Visual speech recognition (VSR) has received increasing amounts of attention in recent years due to the success of deep learning models trained on corpora of aligned text and face videos[Assael16, Chung16, Chung17]
. In many machine learning applications, training on very large datasets has proven to have huge benefits, and indeed[Shillingford18] recently demonstrated significant performance improvements by training on a very large-scale proprietary dataset. However, the largest publicly available datasets for training and evaluating visual speech recognition, LRS2 and LRS3 [Chung17, Afouras18d], are orders of magnitude smaller than their audio-only counterparts used for training Automatic Speech Recognition (ASR) models [panayotov2015librispeech, Baumann2018]. This indicates that there are potential gains to be made from a scalable method that could exploit vast amounts of unlabelled video data.

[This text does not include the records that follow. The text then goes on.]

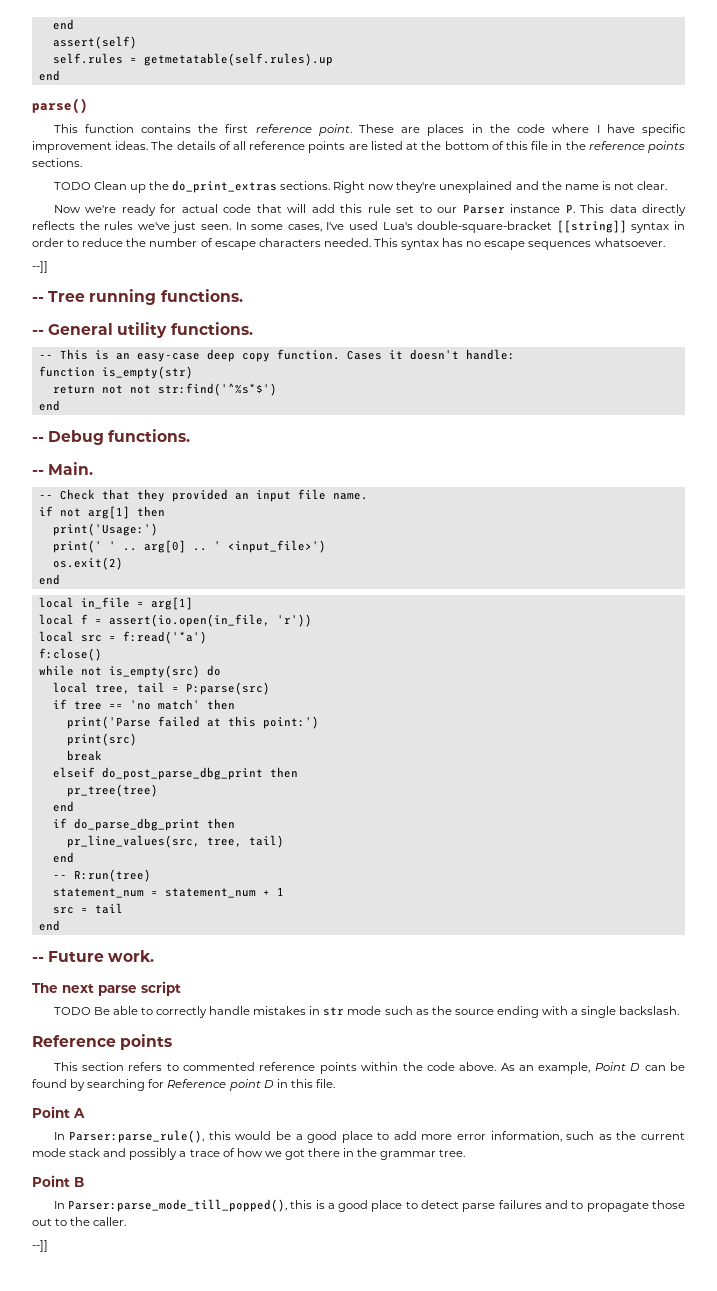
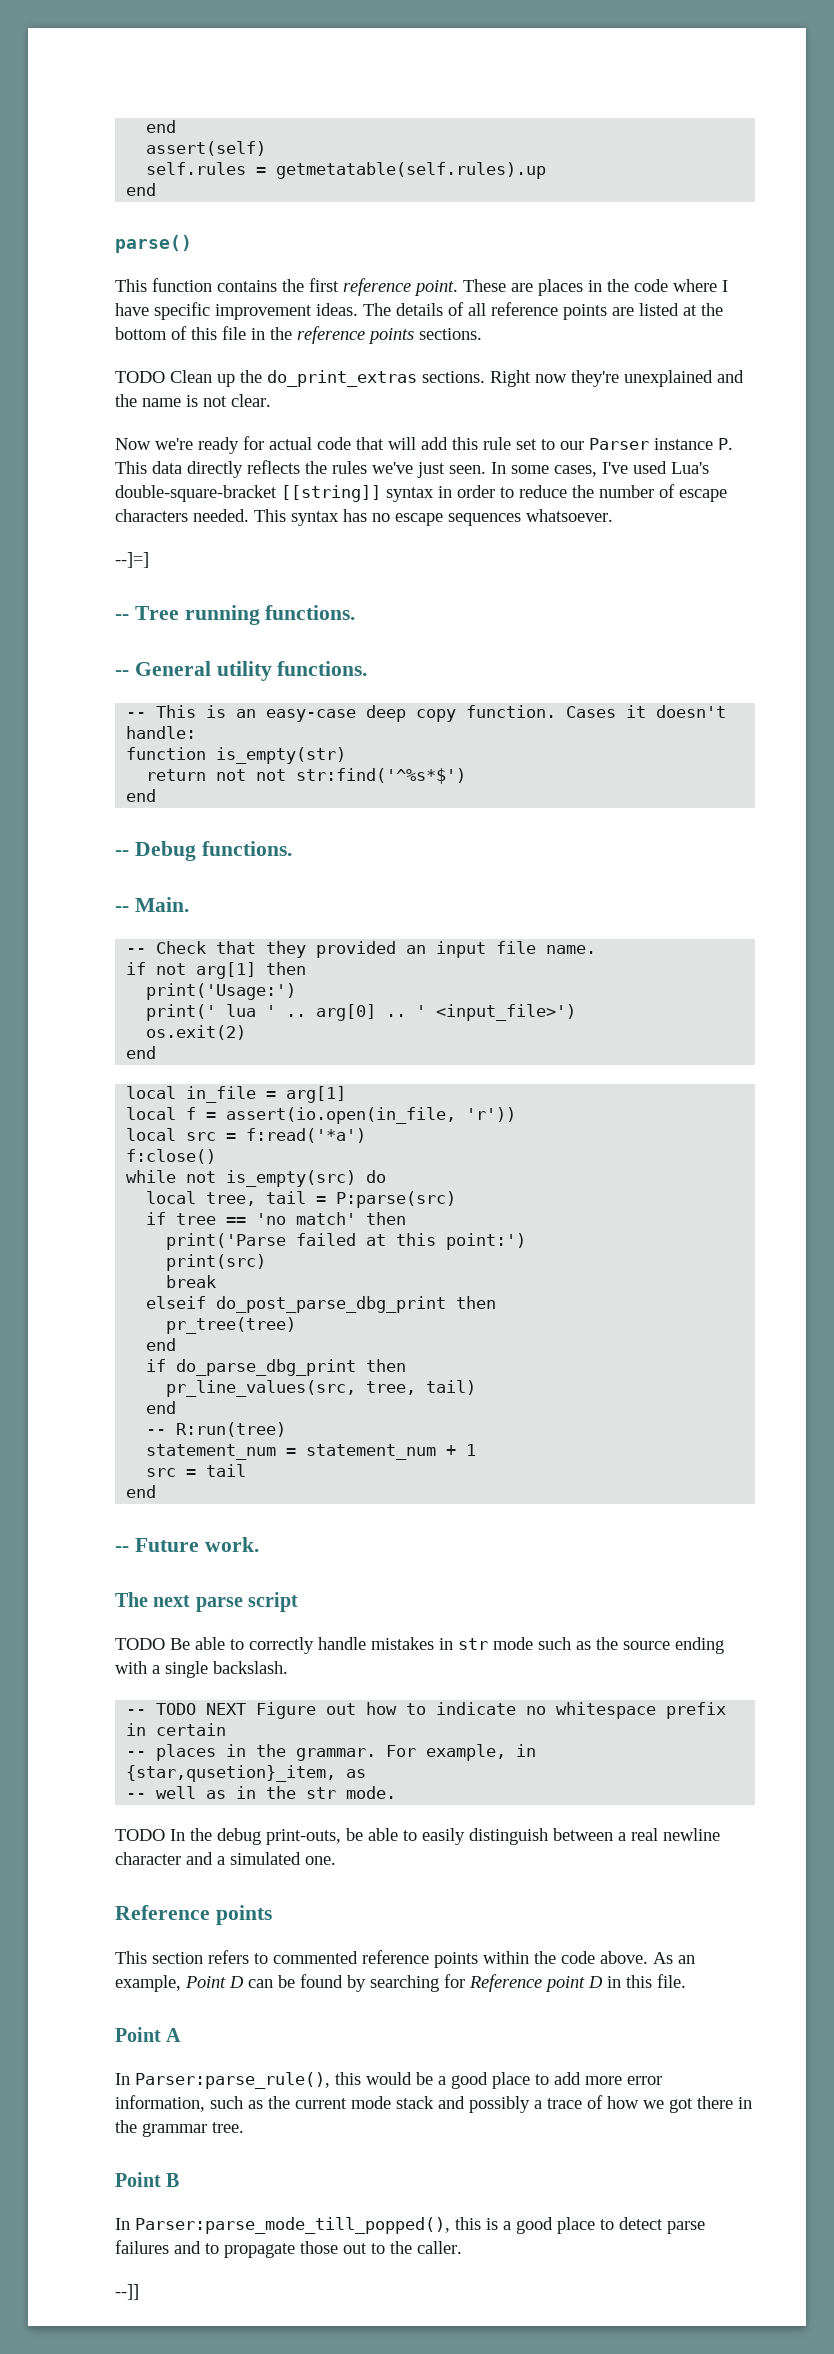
[32,261,48,273] --]] -> [115,552,149,568] --]=]
(102, 546) none -> [226,1004,257,1017] lua
(680, 1010) none -> [126,1702,727,1719] [126,1723,227,1736] [126,1744,537,1761] [126,1765,367,1782] [126,1786,397,1799] [115,1828,720,1845] [115,1852,336,1865] // -- TODO NEXT Figure out how to indicate no whitespace prefix in certain // -- places in the grammar. For example, in {star,qusetion}_item, as // -- well as in the str mode. // TODO In the debug print-outs, be able to easily distinguish between a real newline character and a simulated one.

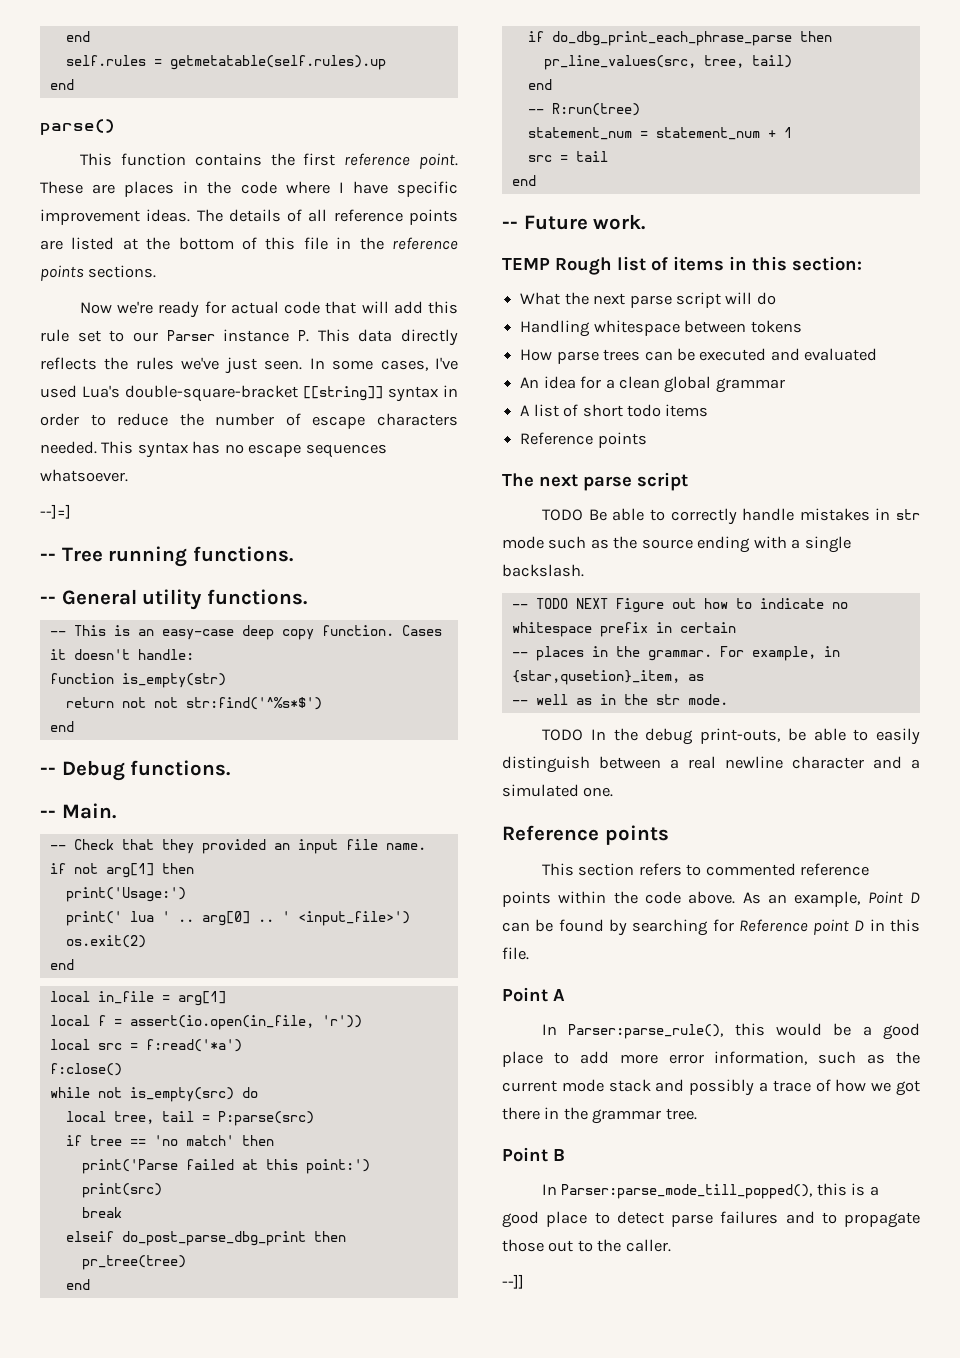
[146,120,177,133] [146,141,267,156] end // assert(self) -> [65,31,90,42] end
[115,370,744,387] [115,394,271,407] // TODO Clean up the do_print_extras sections. Right now they're unexplained and the name is not clear. -> (157, 271) none
[176,1359,357,1376] do_parse_dbg_print -> [551,31,792,46] do_dbg_print_each_phrase_parse
(259, 1544) none -> [502,256,862,275] [520,292,776,308] [520,320,802,337] [520,348,878,364] [520,376,785,393] [520,404,709,417] [520,432,647,448] // TEMP Rough list of items in this section: // What the next parse script will do // Handling whitespace between tokens // How parse trees can be executed and evaluated // An idea for a clean global grammar // A list of short todo items // Reference points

In this direction, we propose to train a VSR model by distilling from an ASR model with a teacher-student approach. This opens up the opportunity to train VSR model on audio-visual datasets that are an order of magnitude larger than LRS2 and LRS3, such as VoxCeleb2 [Chung18a] and AVSpeech [ephrat2018looking], but lack text annotations. More generally, the VSR model can be trained from any available video of talking heads, e.g. from YouTube. Training by distillation eliminates the need for professionally transcribed subtitles, and also removes the costly step of forced-alignment between the subtitles and speech required to create VSR training data [Chung16].
Our aim is to to pretrain on large unlabelled datasets in order to boost lip reading performance. In the process we also discover that human-generated captions are actually not necessary to train a good model. The approach we follow, as shown in Fig. 1, combines a distillation loss with conventional Connectionist Temporal Classification (CTC) [Graves06]. An alternative option to exploit the extra data, would have been to train solely with CTC on the ASR transcriptions. However we find that compared to that approach, distillation provides a significant acceleration to training.
1.1 Related Work
Supervised lip reading. There has been a number of recent works on lip reading using datasets such as LRS2 [Chung17] and LRS3 [Afouras18d]. Works on word-level lip reading [Chung16] have proposed CNN models and temporal fusion methods for word-level classification. [Stafylakis17]
combines a deeper residual network and an LSTM classifier to achieve the state-of-the-art on the same task. Of more relevance to this work is open set character-level lip reading, for which recent work can be divided into two groups. The first uses CTC where the model predicts frame-wise labels and is trained to minimize the loss resulting from all possible input-output alignments under a monotonicity constraint. LipNet[Assael16] and more recently LSVSR [Shillingford18]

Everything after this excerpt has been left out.